By D. Lanier Shook June 16, 2013
Have you seen the 1939 Wizard of Oz with Judy Garland. Well, you need to, since its a film classic. Have you seen any of the other Oz movies? There are several good ones out there? Have you read any of the Oz books? There were several written by Mr. Baum and a number of other folks. If you click here you can find out about the people who were so impressed by the Land of Oz they continue the story.
Oz: The Great and Powerful arrived in theaters a few months ago but I only managed to see it this week. The critics I’ve heard didn’t like it, but I thought it was really good. Here’s why.
1. It’s family friendly.
I liked Oz: TG&P because it was a decent movie I wouldn’t hesitate to say I’ve seen. There are hints that Oscar Diggs —Oz— is a scoundrel, but they’re just hints. The violence is limited since the inhabitants of Oz are “forbidden from killing.” Even the bad guys fly away unharmed — more or less. Maybe it’s not a sophisticated view, but to me this is the biggest reason I liked Oz:TG&P.
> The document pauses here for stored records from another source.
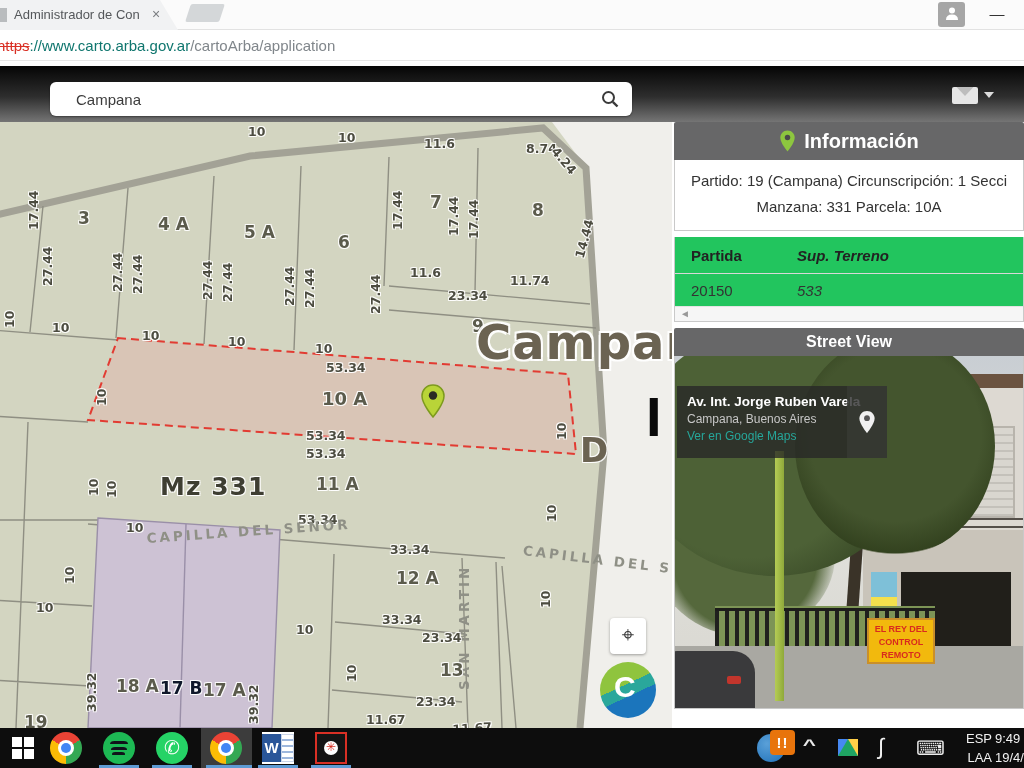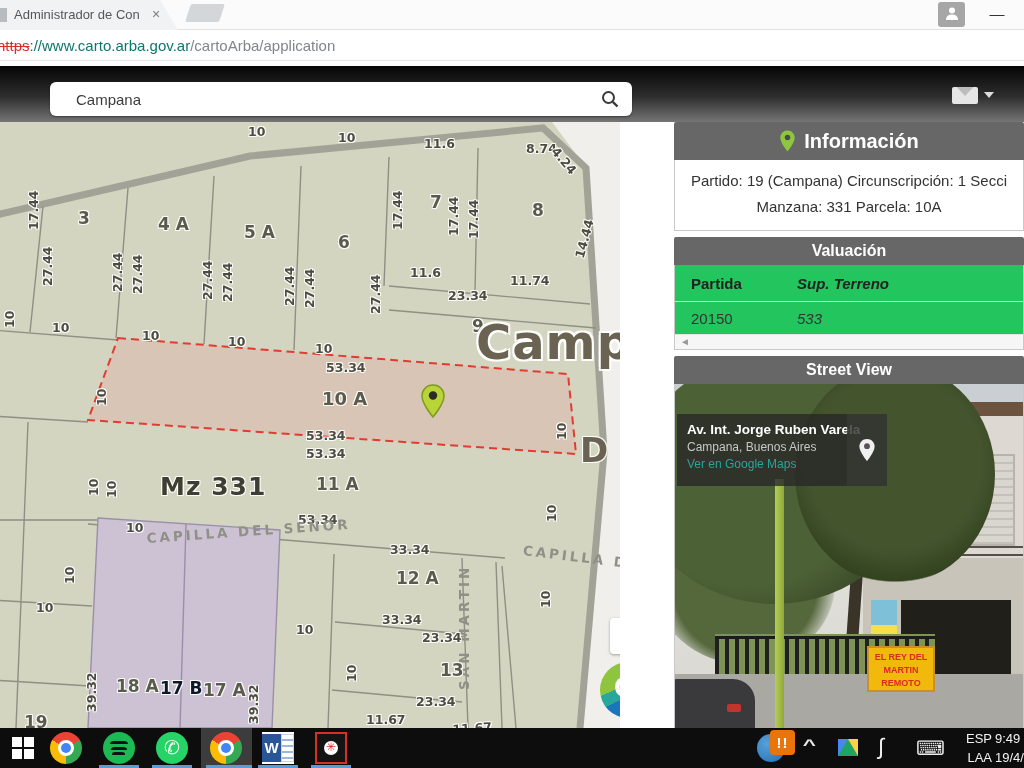--- a/index.html
+++ b/index.html
@@ -35,21 +35,21 @@
   #searchbox input { position:absolute; left:26px; top:0; width:500px; height:34px; border:0; outline:0; font-size:15px; color:#3c3c3c;
     font-family:"Liberation Sans",sans-serif; background:transparent;}
   .search-icon { position:absolute; right:12px; top:7px; }
   .mail-wrap { position:absolute; left:952px; top:18px; width:44px; height:22px; }
   .mail-env { position:absolute; left:0; top:3px; width:26px; height:17px; background:#e6e6e6; border-radius:2px; overflow:hidden;}
   .mail-env:before { content:""; position:absolute; left:-4px; top:-9px; width:34px; height:18px; background:#bdbdbd;
     transform:rotate(0deg); clip-path:polygon(0 0,100% 0,50% 100%); }
   .mail-caret { position:absolute; left:32px; top:8px; width:0; height:0; border-left:5px solid transparent; border-right:5px solid transparent; border-top:6px solid #dcdcdc; }
 
   
-  #map { position:absolute; left:0; top:122px; width:620px; height:606px; background:#d3d5c1; overflow:hidden;padding-left:48px; }
+  #map { position:absolute; left:0; top:122px; width:672px; height:606px; background:#d3d5c1; overflow:hidden;padding-left:48px; }
   #map svg.base { position:absolute; left:0; top:0; }
   .lbl { position:absolute; font-family:"DejaVu Sans",sans-serif; font-size:12.5px; font-weight:bold; color:#4c4c40;
     white-space:nowrap; transform-origin:0 0;
     text-shadow:1px 1px 0 rgba(255,255,255,.85), -1px -1px 0 rgba(255,255,255,.85), 1px -1px 0 rgba(255,255,255,.85), -1px 1px 0 rgba(255,255,255,.85); }
   .lbl.big { font-size:17px; color:#5b5b4c; }
   .lbl.hl { font-size:18px;text-align:right; }
   .lbl.mag { color:#0f172a; }
   .lbl.mz { font-size:25px; color:#3e3e32; letter-spacing:1px; }
   .lbl.street { font-size:13.5px; color:#8f9086; letter-spacing:3px; text-shadow:none; }
   .lbl.city { font-size:48px; color:#6b6352; letter-spacing:1px;
@@ -304,23 +304,20 @@
         </svg>
       <span class="info-title">Información</span>
     </div>
     <div class="info-body">
       <div>Partido: 19 (Campana) Circunscripción: 1 Secci</div>
       <div>Manzana: 331 Parcela: 10A</div>
     </div>
 
     <div class="gap"></div>
 
-    <div class="panel-header small">
-      <span>Valuación</span>
-    </div>
     <div class="val-body">
       <div class="val-row head">
         <div class="val-c1">Partida</div>
         <div class="val-c2">Sup. Terreno</div>
       </div>
       <div class="val-row data">
         <div class="val-c1">20150</div>
         <div class="val-c2">533</div>
       </div>
       <div class="hscroll">
@@ -347,21 +344,21 @@
         <div class="sv-canopy1"></div>
         <div class="sv-canopy2"></div>
         <div class="sv-grass"></div>
         <div class="sv-fence"></div>
         <div class="sv-walk"></div>
         <div class="sv-pole"></div>
         <div class="sv-car"></div>
         <div class="sv-tail"></div>
         <div class="sv-sign">
           <div>EL REY DEL</div>
-          <div>MARTIN</div>
+          <div>CONTROL</div>
           <div>REMOTO</div>
         </div>
       </div>
       <div class="sv-overlay">
         <div class="sv-addrbox">
           <div class="sv-addr">Av. Int. Jorge Ruben Varela</div>
           <div class="sv-city">Campana, Buenos Aires</div>
           <div class="sv-link">Ver en Google Maps</div>
         </div>
         <div class="sv-pinbox">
2. It’s true to the books.
I am a huge fan of the Oz books. They’re family friendly, kid friendly, fun, and thought provoking. For example, we learn in one of them how the Tin Woodman became a Tin Woodman. Apparently a Wicked Witch enchanted his axe to chop off his leg, which he replaced with a tin leg. This continued with all his limbs and eventually his head. In fact, we later meet the Tin Man’s head.
If one considers the 1939 movie to be the entire Oz experience, then Oz: The Great and Powerful is disappointing. But when you consider all the books Oz: TG&P is a significant element of the story. It not only tells the story of what happened before the events of the 1939 movie, but it also is true to the “spirit” of the books.
3. It’s well acted.
Oz: The Great and Powerful has a great cast. I’m not a diehard fan of James Franco, but I’ve only seen him in Spider Man and The Great Raid. But Mr. Franco does a great job as the cocky, never-say-die con-man who’s just what Oz needs. He does a great job and I liked him in the role — and not just because he went to Warren Wilson College. (Sorry, I just had to throw that in.)
The other actors prove their worth, too. Mila Kunis had perhaps the biggest ruby slippers to fill and she did a great job. Michelle Williams, Rachel Weisz, and Zach Braff were impressive, but I thought Bill Cobb’s tinker was especially impressive.
I’d like to take this opportunity to extend my condolences to Mr. Franco, whose father died during the production.
4. It’s well written.
The 1939 Wizard of Oz was a great movie that I really enjoyed, but it was a musical vehicle for Judy Garland. The book was a very rich story in which Dorothy was about 6, her blue and white dress had political significance in Munchkinland, the shoes were silver, and Oz was presented as a very real place. In later books Uncle Henry would travel to Oz and Toto would learn to talk. The success of the 1939 film is testament to Miss Garland’s skill as an actor.
Oz: The Great and Powerful is true to the book, while paying homage to the 1939 picture. Most importantly it considers Oz to be a very real place. It takes a lighthearted approach but factual to the magic of Oz, which is in line with L. Frank Baum’s books. Finally, it fits into the history of Oz by introducing the wizard.
5. It’s really good Steampunk.
Oz: The Great and Powerful is a steampunk bonanza. If you aren’t familiar with steampunk think of it as Victorian technology, society, and fashion extended over a hundred years. (Or click here for Wikipedia’s definition.)
Oz:TG&P includes gadgets, hot air balloons, Thomas Edison, and other trademark steampunk elements. This is particularly significant because the original books were very much steampunk. L. Frank Baum had wind up men, a city that rose from the water, and “wheelers,” people with wheels on their hands and feet.
I have to close with a passage from the original Wizard of Oz book that has stuck with me. After Dorothy’s house is picked up by the tornado it flies through the air for some time. A trapdoor is open and Toto falls through. Well, Dorothy is heartbroken but after a while she looks over and sees that the little black dog is sitting there, held up by the air pressure coming through the trap door. She scoops up Toto and they continue to Oz.
I like to joke that after that Toto was no longer a little dog with silky black hair. Instead he was a little dog with solid white hair that just stared out into space and didn’t say anything. Just had to mention that.